Data records
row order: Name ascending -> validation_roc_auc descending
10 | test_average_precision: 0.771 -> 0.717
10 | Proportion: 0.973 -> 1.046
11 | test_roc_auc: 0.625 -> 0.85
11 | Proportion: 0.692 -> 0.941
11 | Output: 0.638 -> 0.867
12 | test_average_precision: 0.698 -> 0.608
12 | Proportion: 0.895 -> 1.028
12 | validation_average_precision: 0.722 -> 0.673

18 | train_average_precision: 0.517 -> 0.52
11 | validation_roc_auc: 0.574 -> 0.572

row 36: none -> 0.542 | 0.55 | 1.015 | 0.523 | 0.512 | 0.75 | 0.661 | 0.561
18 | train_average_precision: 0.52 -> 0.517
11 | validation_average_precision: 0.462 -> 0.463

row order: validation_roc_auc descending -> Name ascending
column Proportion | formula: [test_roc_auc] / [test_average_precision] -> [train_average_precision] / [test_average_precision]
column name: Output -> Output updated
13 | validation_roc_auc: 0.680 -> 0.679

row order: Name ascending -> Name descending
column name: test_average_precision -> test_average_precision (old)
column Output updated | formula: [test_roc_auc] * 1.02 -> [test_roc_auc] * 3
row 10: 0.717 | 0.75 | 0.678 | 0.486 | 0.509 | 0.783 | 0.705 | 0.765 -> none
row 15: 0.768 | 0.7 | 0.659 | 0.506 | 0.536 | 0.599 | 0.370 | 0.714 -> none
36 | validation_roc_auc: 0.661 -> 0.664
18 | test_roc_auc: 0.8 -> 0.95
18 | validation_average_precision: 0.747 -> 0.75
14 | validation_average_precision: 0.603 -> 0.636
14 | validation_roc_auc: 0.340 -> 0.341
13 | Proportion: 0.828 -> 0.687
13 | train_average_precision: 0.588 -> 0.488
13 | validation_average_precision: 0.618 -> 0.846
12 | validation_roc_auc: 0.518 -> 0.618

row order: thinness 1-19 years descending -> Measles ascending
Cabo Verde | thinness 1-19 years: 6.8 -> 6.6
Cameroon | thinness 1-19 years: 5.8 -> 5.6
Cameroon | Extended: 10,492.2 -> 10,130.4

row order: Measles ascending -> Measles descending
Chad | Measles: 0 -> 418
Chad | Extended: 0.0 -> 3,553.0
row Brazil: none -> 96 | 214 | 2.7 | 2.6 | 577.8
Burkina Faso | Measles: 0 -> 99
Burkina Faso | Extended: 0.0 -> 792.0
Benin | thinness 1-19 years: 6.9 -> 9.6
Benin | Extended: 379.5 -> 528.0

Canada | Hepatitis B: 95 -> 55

▸ **Problem details**
Filter the entries down to the lines with the word "formula" in them, and copy those lines.

▸ **Completed exercise**
column Proportion | formula: [test_roc_auc] / [test_average_precision] -> [train_average_precision] / [test_average_precision]
column Output updated | formula: [test_roc_auc] * 1.02 -> [test_roc_auc] * 3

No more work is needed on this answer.